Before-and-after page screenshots
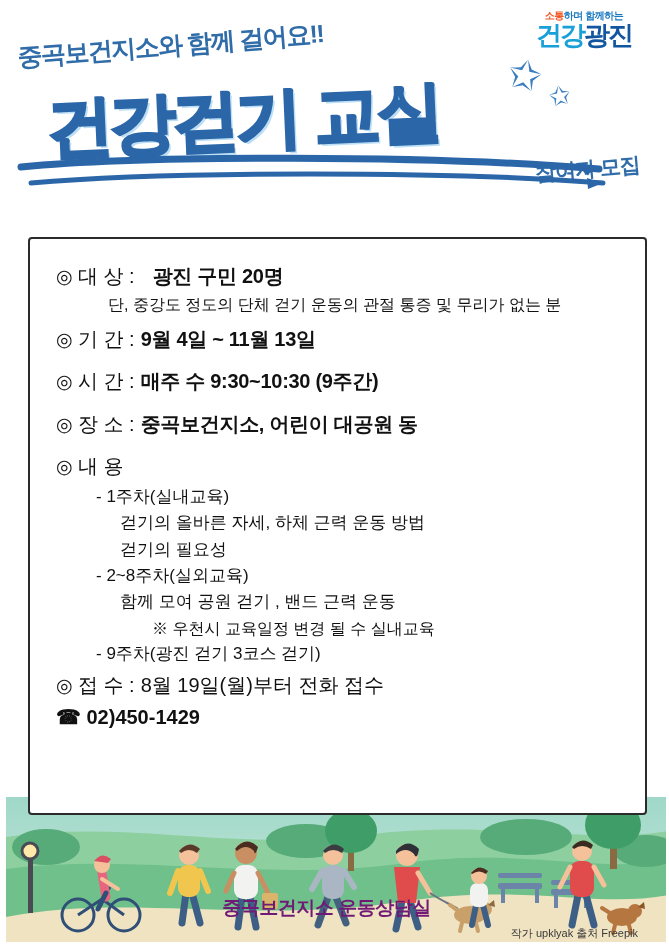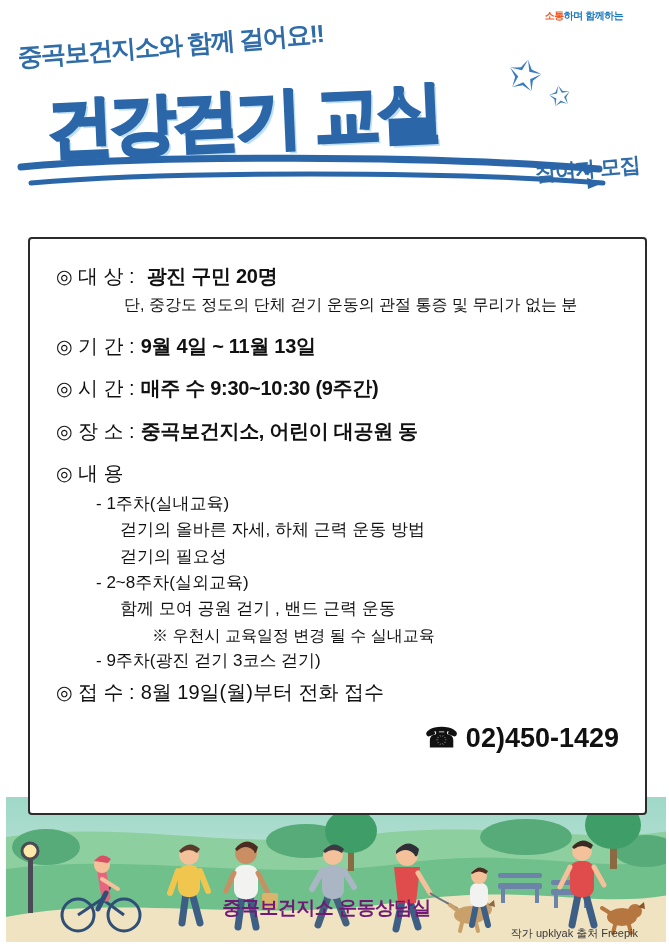"건강광진" div.logo-main { html: none -> <div><span>건강</span><span>광진</span></div> }
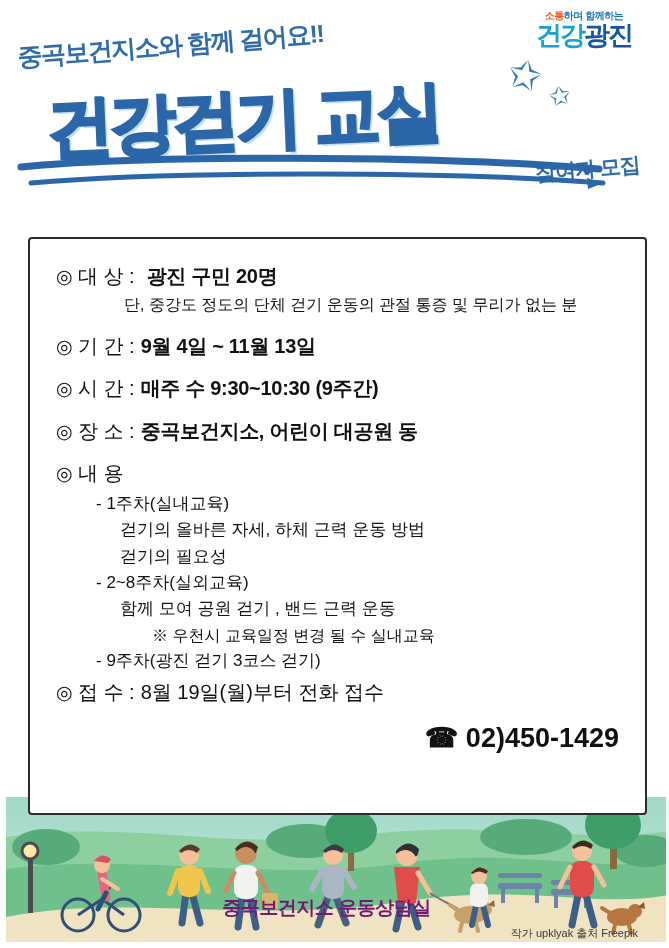"광진 구민 20명" span.val { margin-left: 12px -> 18px }
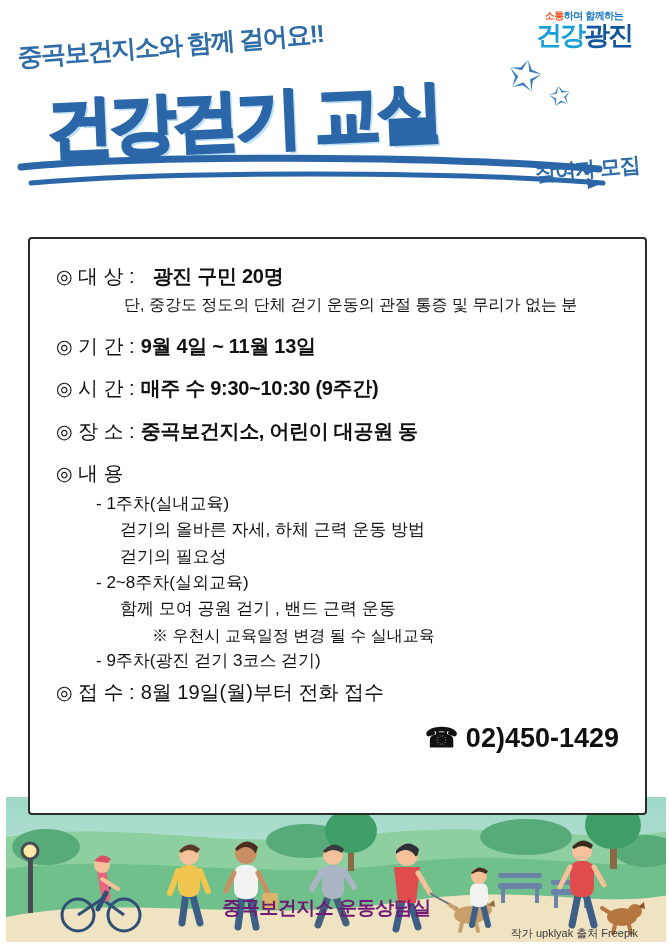"단, 중강도 정도의 단체 걷기" .note { margin: 0 0 8px 68px -> 0 0 8px 52px }
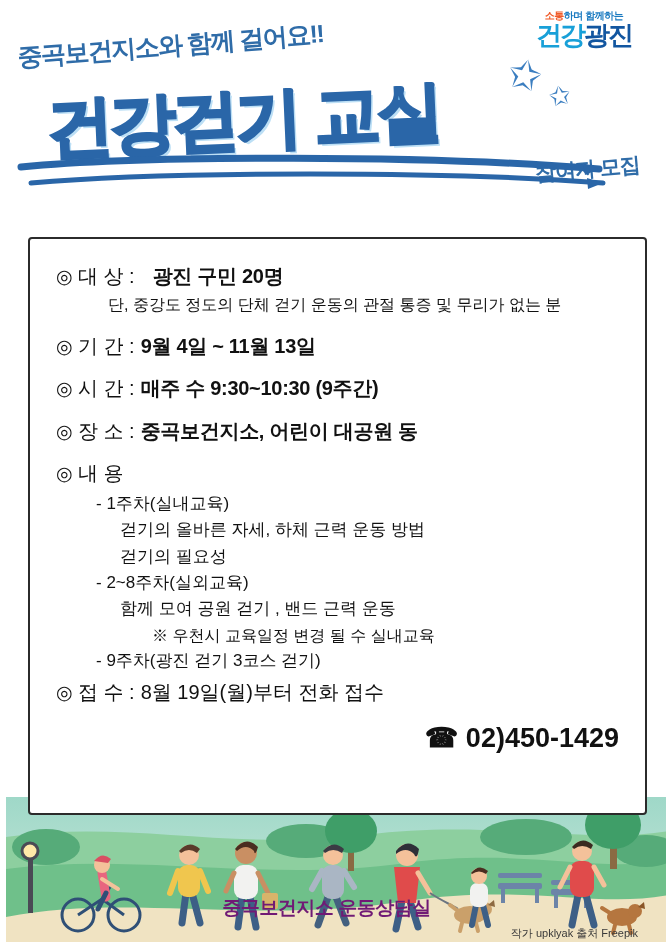"9월 4일 ~ 11월 13일" span.val { margin-top: 7px -> none }
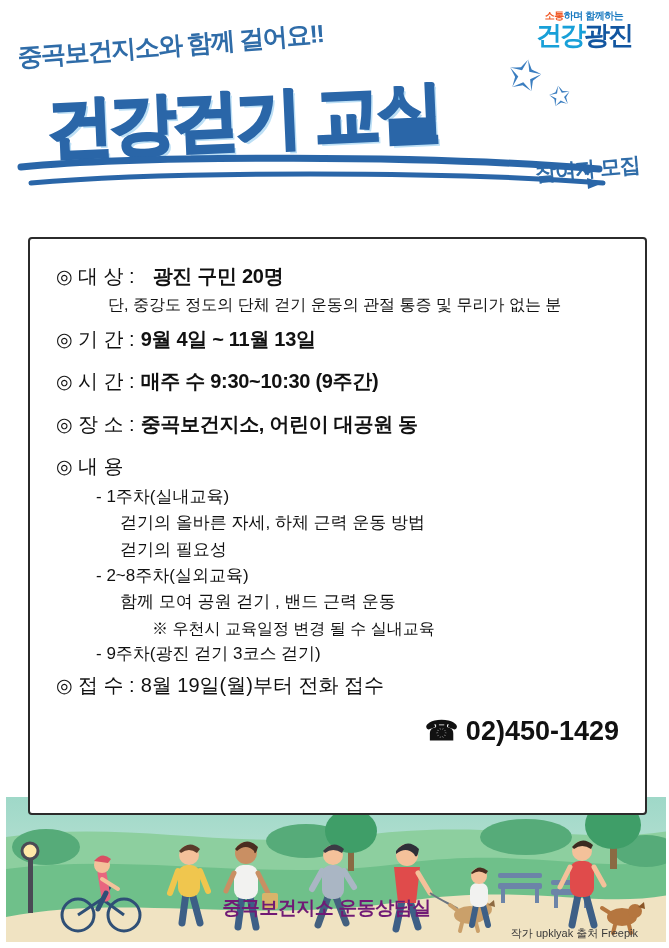"☎ 02)450-1429" .phone { font-size: 27px -> 20px; margin-top: 15px -> 5px; text-align: right -> left }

Exercise aim: From the first line to the last, reproduce the records above exactly and skip the pictures.

Response:
"건강광진" div.logo-main { html: none -> <div><span>건강</span><span>광진</span></div> }
"광진 구민 20명" span.val { margin-left: 12px -> 18px }
"단, 중강도 정도의 단체 걷기" .note { margin: 0 0 8px 68px -> 0 0 8px 52px }
"9월 4일 ~ 11월 13일" span.val { margin-top: 7px -> none }
"☎ 02)450-1429" .phone { font-size: 27px -> 20px; margin-top: 15px -> 5px; text-align: right -> left }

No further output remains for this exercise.